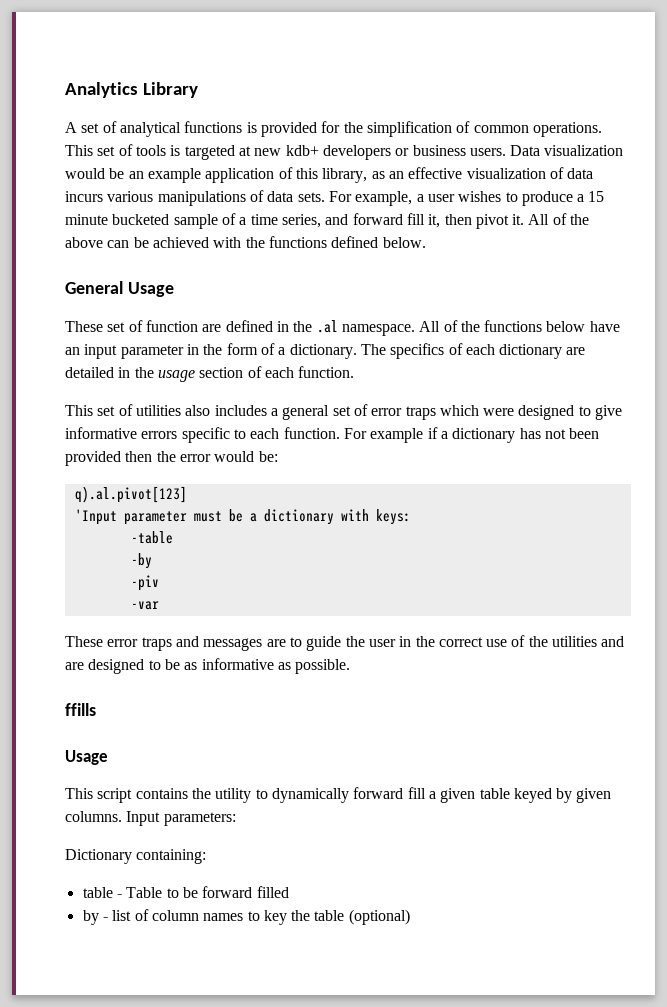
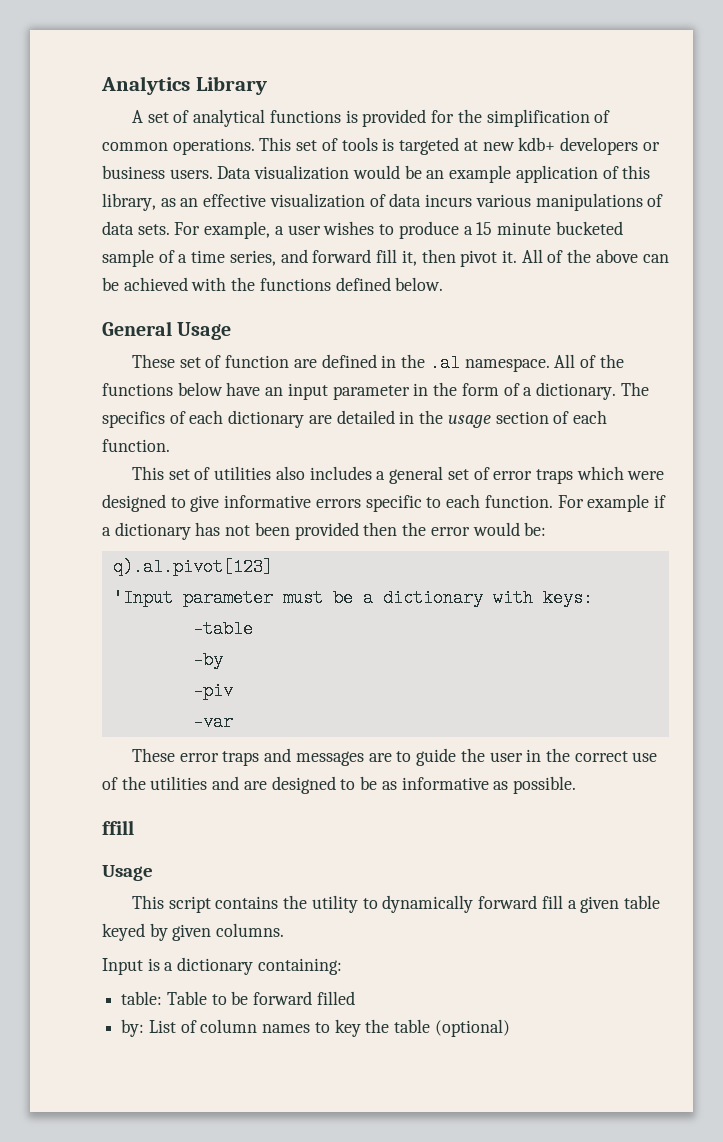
- ffills
+ ffill
- This script contains the utility to dynamically forward fill a given table keyed by given columns. Input parameters:
- Dictionary containing:
+ This script contains the utility to dynamically forward fill a given table keyed by given columns.
+ Input is a dictionary containing:
- table - Table to be forward filled
+ table: Table to be forward filled
- by - list of column names to key the table (optional)
+ by: List of column names to key the table (optional)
※
→ EXERCISE OBJECTIVE
Would you copy out exactly the lines above that start at the one containing "- This script" and end at the one containing "table: Table to be forward filled", inclusive?

→ EXERCISE OUTPUT
- This script contains the utility to dynamically forward fill a given table keyed by given columns. Input parameters:
- Dictionary containing:
+ This script contains the utility to dynamically forward fill a given table keyed by given columns.
+ Input is a dictionary containing:
- table - Table to be forward filled
+ table: Table to be forward filled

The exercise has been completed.